Data excerpts:

◆ ◆ ◆ ◆ ◆ ◆ ◆

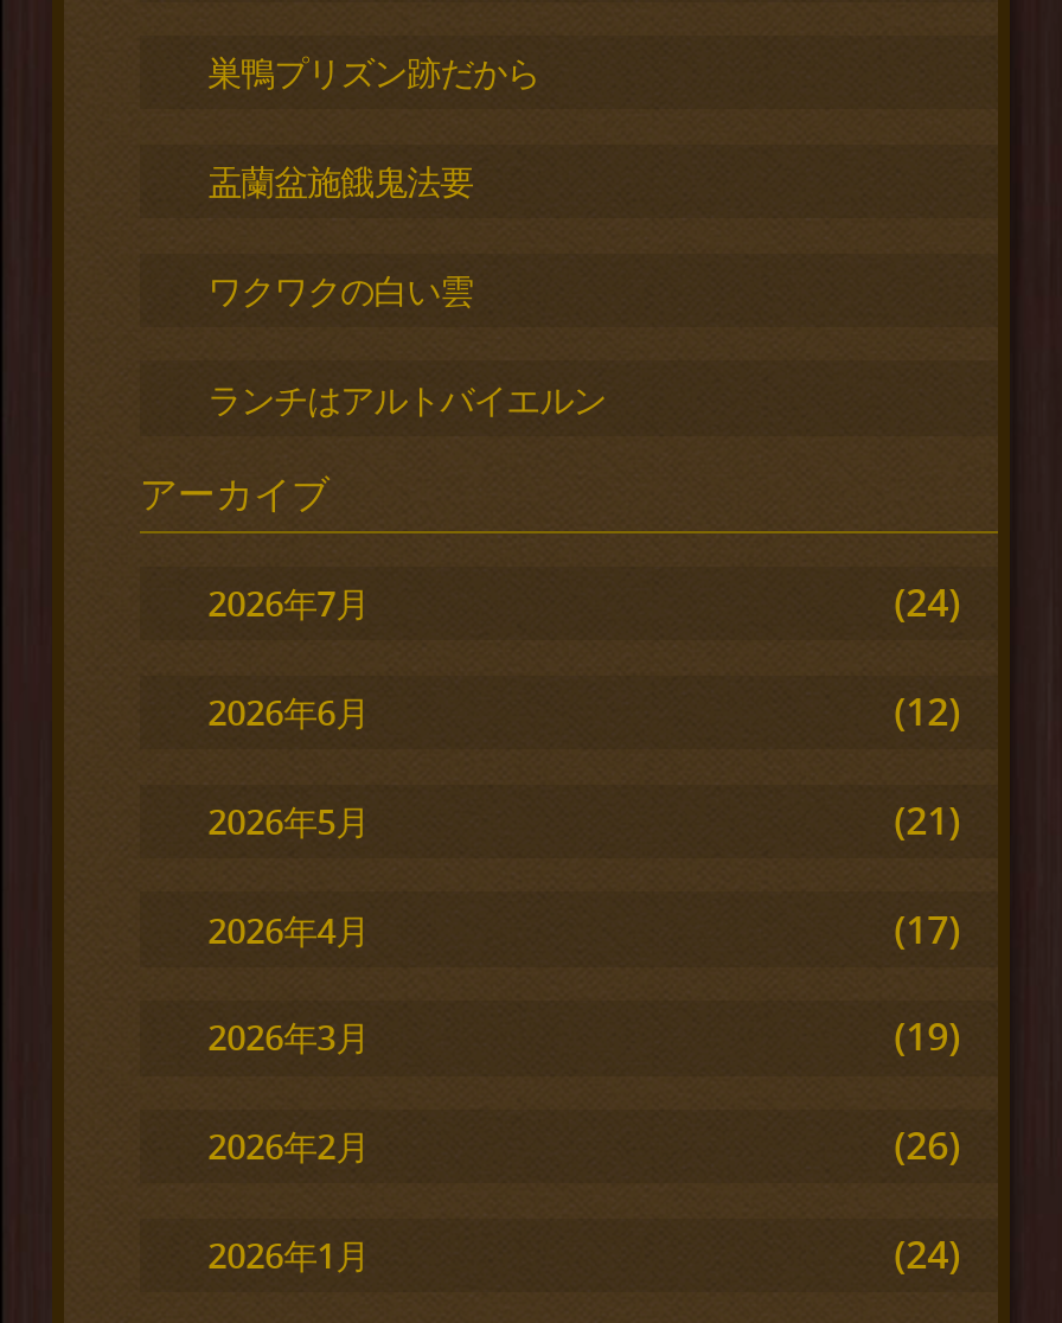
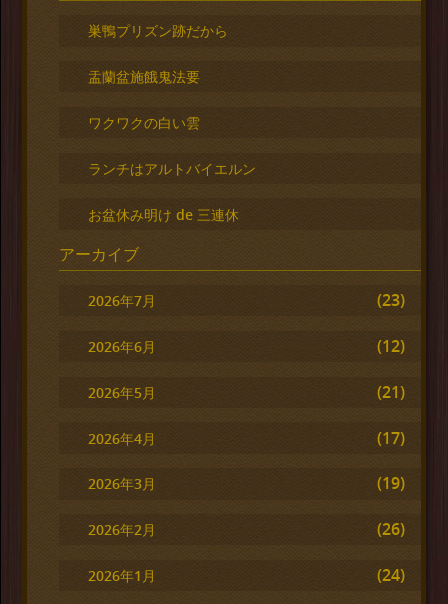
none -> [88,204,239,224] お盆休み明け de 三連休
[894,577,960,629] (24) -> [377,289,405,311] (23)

◆ ◆ ◆ ◆ ◆ ◆ ◆

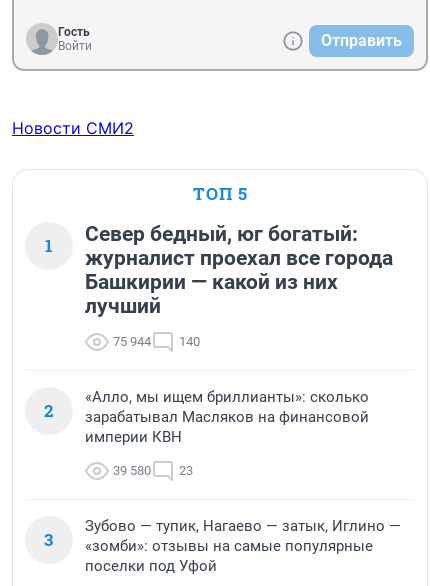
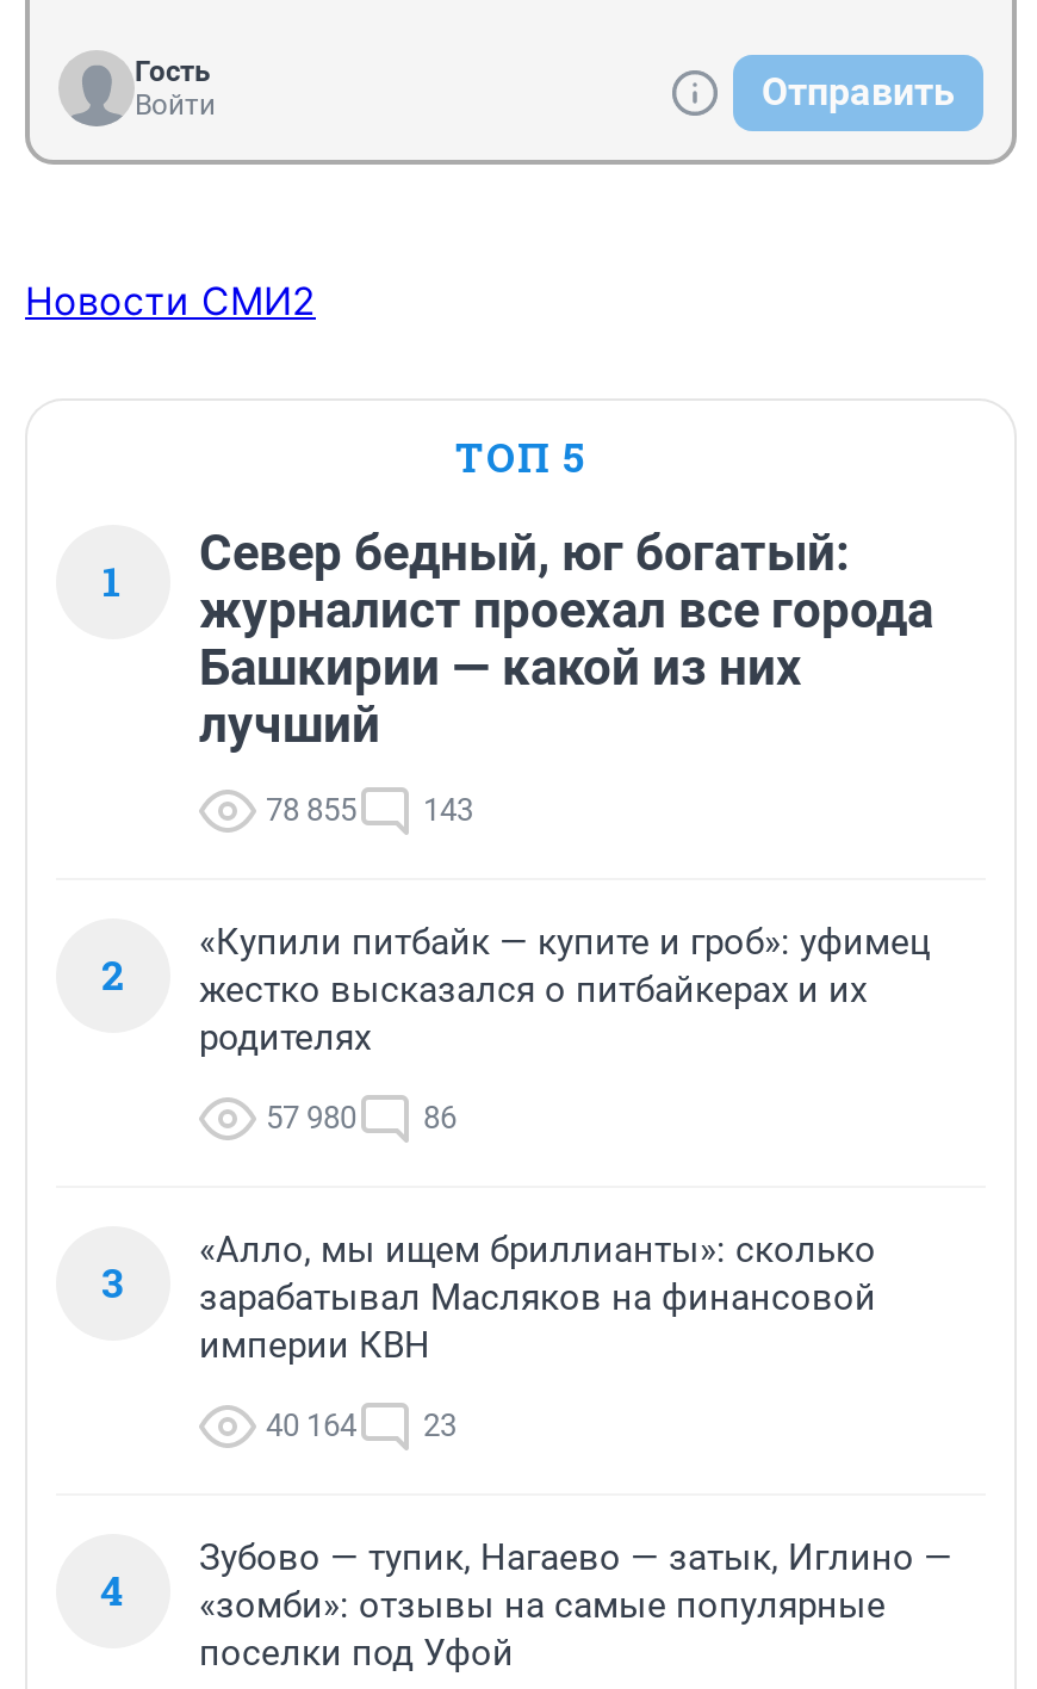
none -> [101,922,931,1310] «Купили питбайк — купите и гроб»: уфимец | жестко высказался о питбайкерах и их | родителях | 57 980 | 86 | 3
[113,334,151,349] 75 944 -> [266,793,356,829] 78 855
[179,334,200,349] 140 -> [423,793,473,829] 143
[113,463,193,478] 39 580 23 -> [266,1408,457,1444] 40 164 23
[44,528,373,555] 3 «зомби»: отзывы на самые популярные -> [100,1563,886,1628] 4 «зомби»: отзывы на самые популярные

◆ ◆ ◆ ◆ ◆ ◆ ◆

Problem:
Beginning at the line above with "[113,334,151,349] 75 944" and finishing at the line with "самые популярные ->", return each line exactly and return nothing else.

Task response:
[113,334,151,349] 75 944 -> [266,793,356,829] 78 855
[179,334,200,349] 140 -> [423,793,473,829] 143
[113,463,193,478] 39 580 23 -> [266,1408,457,1444] 40 164 23
[44,528,373,555] 3 «зомби»: отзывы на самые популярные -> [100,1563,886,1628] 4 «зомби»: отзывы на самые популярные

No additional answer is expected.